(Revision tracking records)

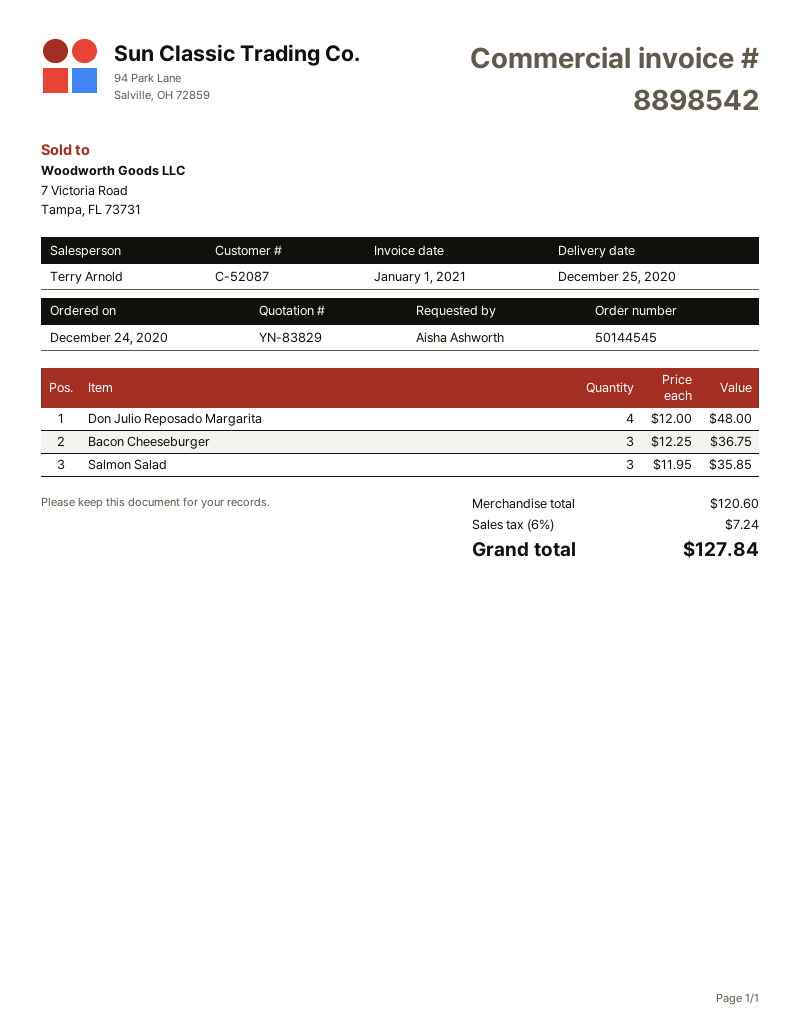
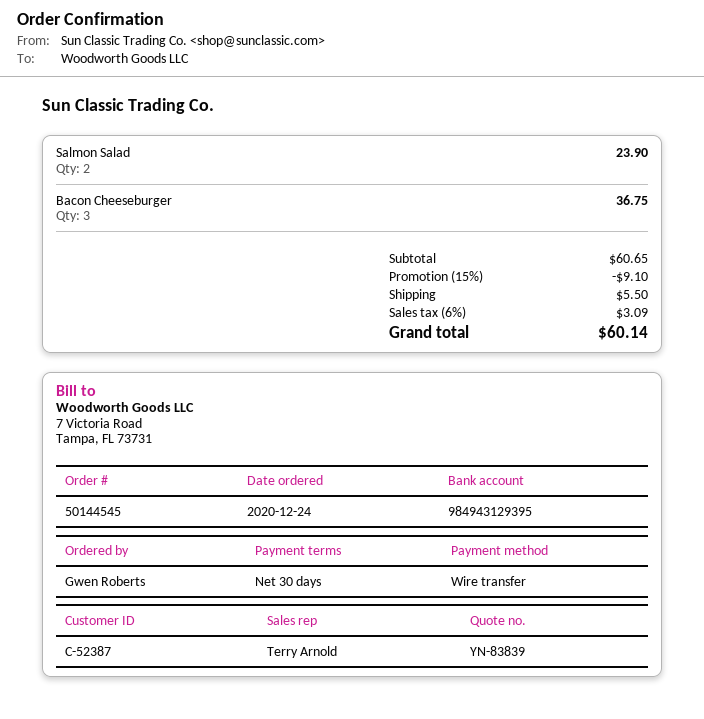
quote number: YN-83829 -> YN-83839
customer number: C-52087 -> C-52387
ordered by: Aisha Ashworth -> Gwen Roberts
Don Julio Reposado Margarita: 4 for 48.00 -> none
Salmon Salad: 3 for 35.85 -> 2 for 23.90
subtotal: 120.60 -> 60.65
discount: none -> 15% = 9.10
shipping: none -> 5.50
tax: 6% = 7.24 -> 6% = 3.09
total: 127.84 -> 60.14

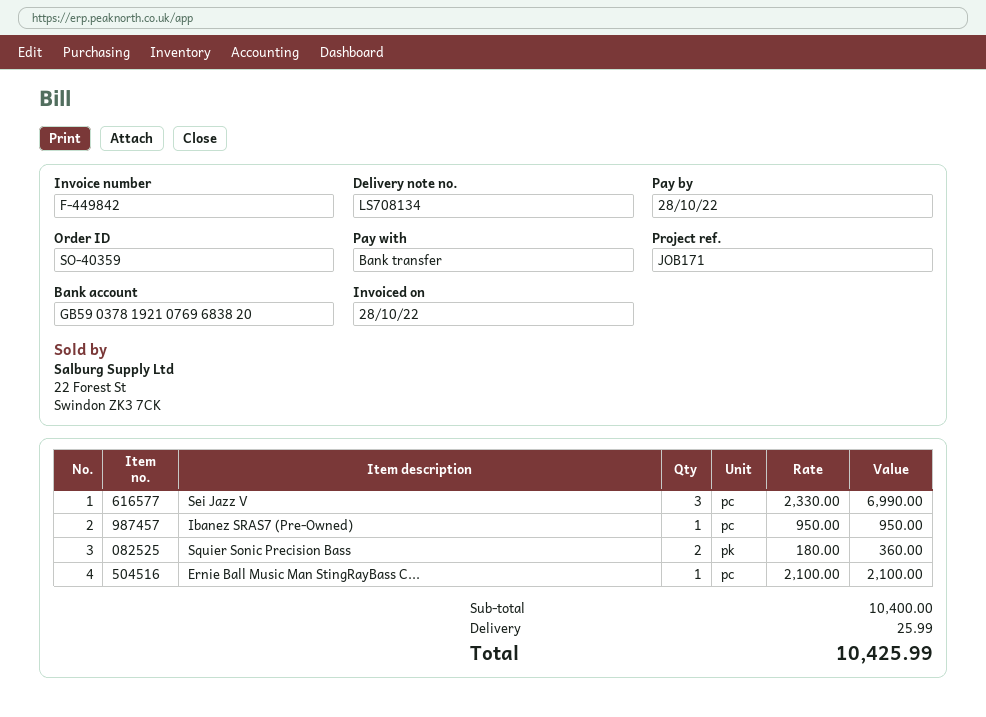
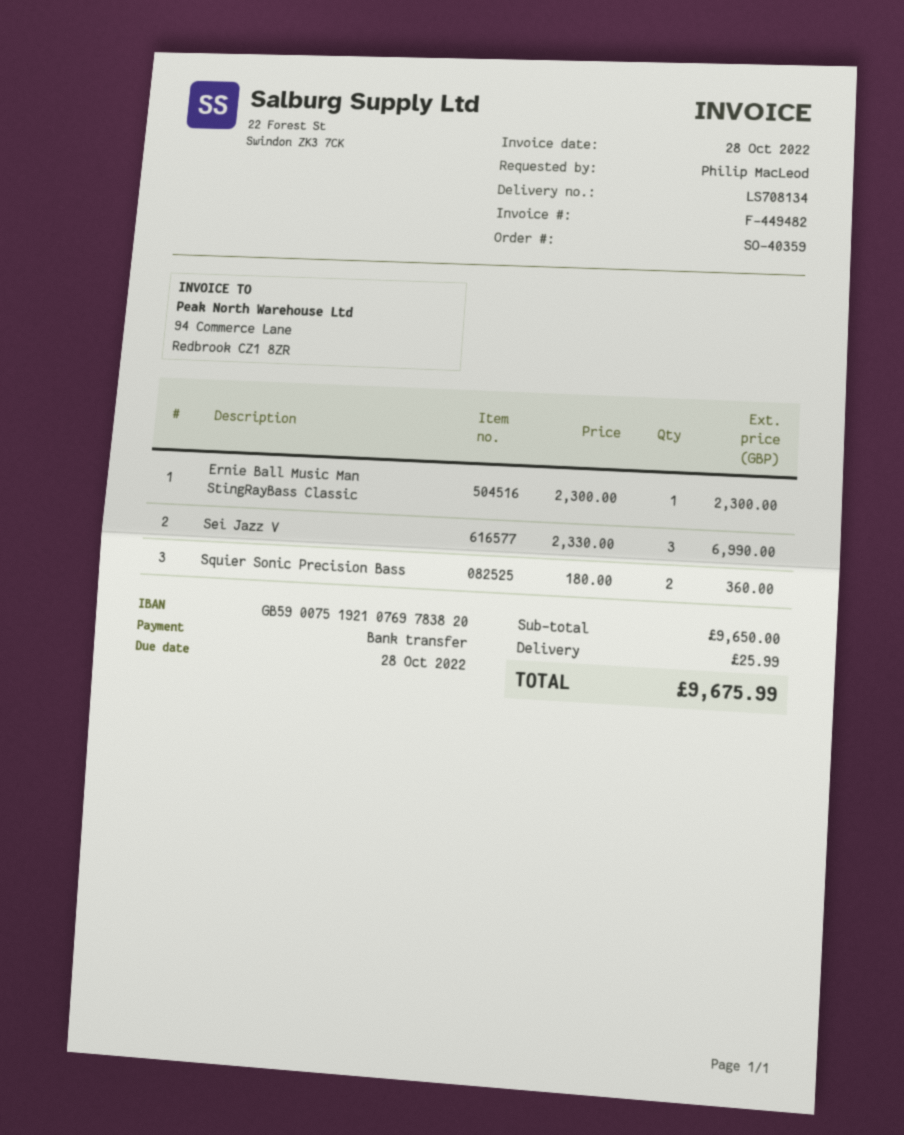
invoice number: F-449842 -> F-449482
bank account: GB59037819210769683820 -> GB59007519210769783820
Ibanez SRAS7 (Pre-Owned): 1 x 950.00 = 950.00 -> none
Ernie Ball Music Man StingRayBass C...: 1 x 2100.00 = 2100.00 -> 1 x 2300.00 = 2300.00
subtotal: 10400.00 -> 9650.00
total: 10425.99 -> 9675.99

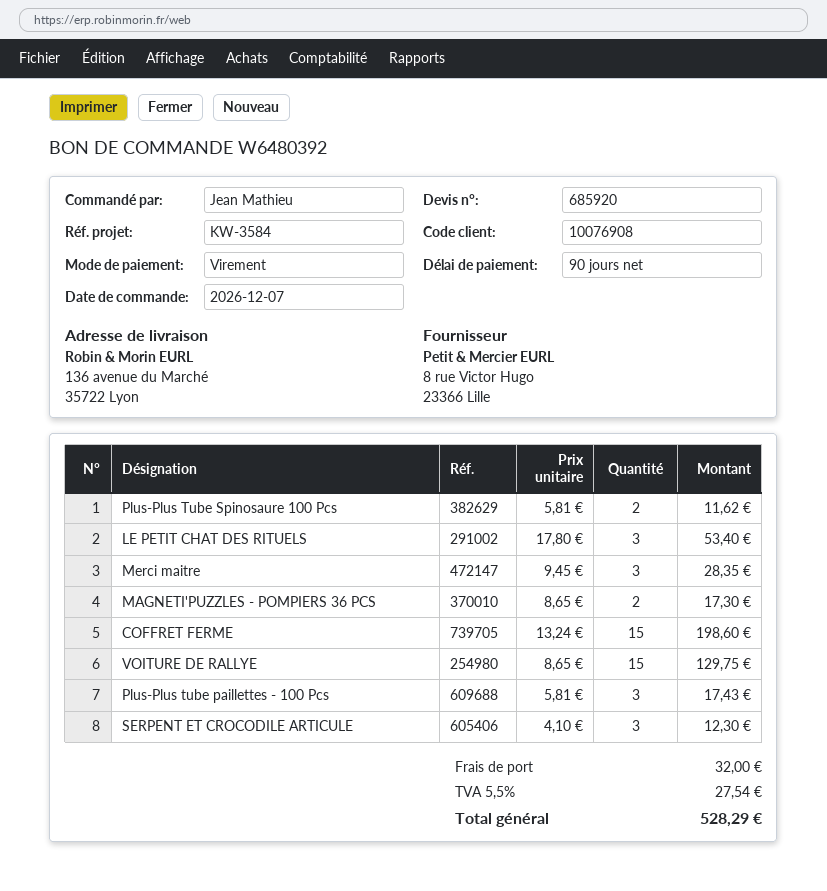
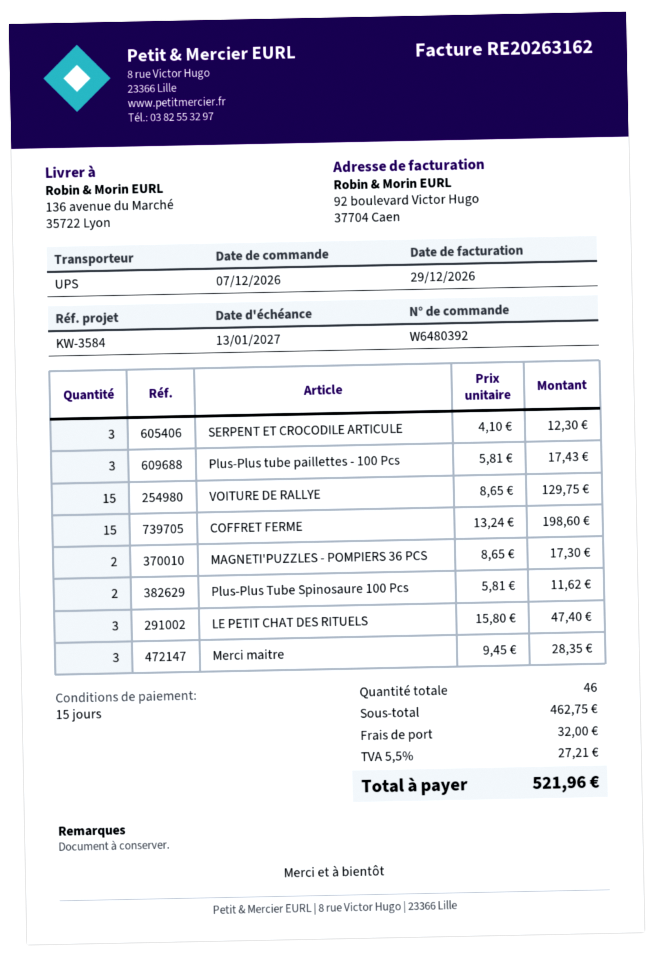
payment terms: 90 days -> 15 days
LE PETIT CHAT DES RITUELS: 3 x 17.80 = 53.40 -> 3 x 15.80 = 47.40
tax: 5.5% = 27.54 -> 5.5% = 27.21
total: 528.29 -> 521.96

* **DESCRIPTION OF THE TASK**
The expected answer is every line in the data above that carries the string "subtotal".

* **TASK RESPONSE**
subtotal: 120.60 -> 60.65
subtotal: 10400.00 -> 9650.00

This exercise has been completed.